- _Excerpted records_
◇ ◇ ◇
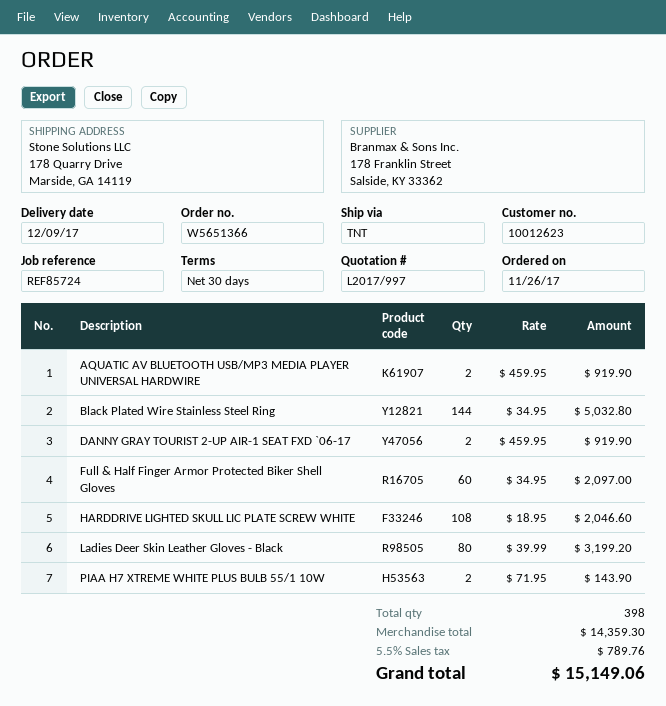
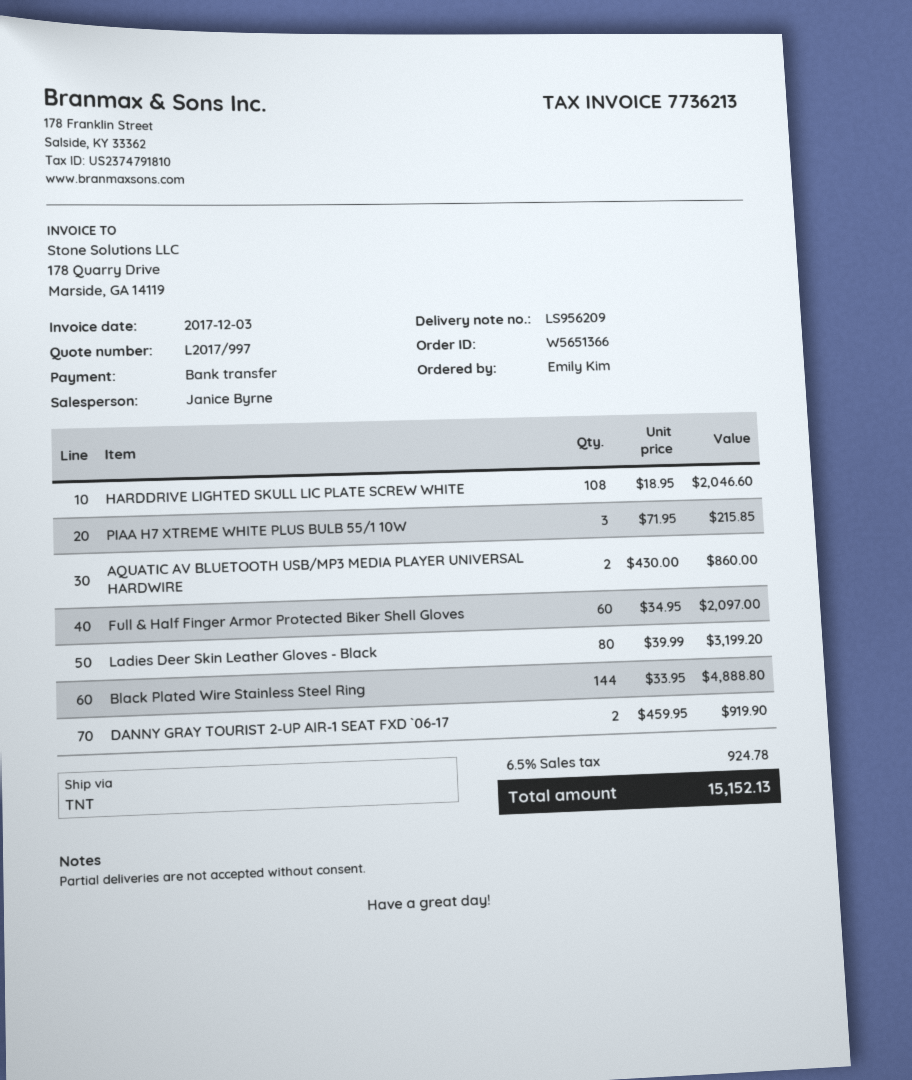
AQUATIC AV BLUETOOTH USB/MP3 MEDIA PLAYER UNIVERSAL HARDWIRE: 2 x 459.95 = 919.90 -> 2 x 430.00 = 860.00
Black Plated Wire Stainless Steel Ring: 144 x 34.95 = 5032.80 -> 144 x 33.95 = 4888.80
PIAA H7 XTREME WHITE PLUS BULB 55/1 10W: 2 x 71.95 = 143.90 -> 3 x 71.95 = 215.85
tax: 5.5% = 789.76 -> 6.5% = 924.78
total: 15149.06 -> 15152.13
◇ ◇ ◇
- _How to complete this task_
Once the pictures are set aside, reproduce the records in full and exactly.

- _Response to the exercise_
AQUATIC AV BLUETOOTH USB/MP3 MEDIA PLAYER UNIVERSAL HARDWIRE: 2 x 459.95 = 919.90 -> 2 x 430.00 = 860.00
Black Plated Wire Stainless Steel Ring: 144 x 34.95 = 5032.80 -> 144 x 33.95 = 4888.80
PIAA H7 XTREME WHITE PLUS BULB 55/1 10W: 2 x 71.95 = 143.90 -> 3 x 71.95 = 215.85
tax: 5.5% = 789.76 -> 6.5% = 924.78
total: 15149.06 -> 15152.13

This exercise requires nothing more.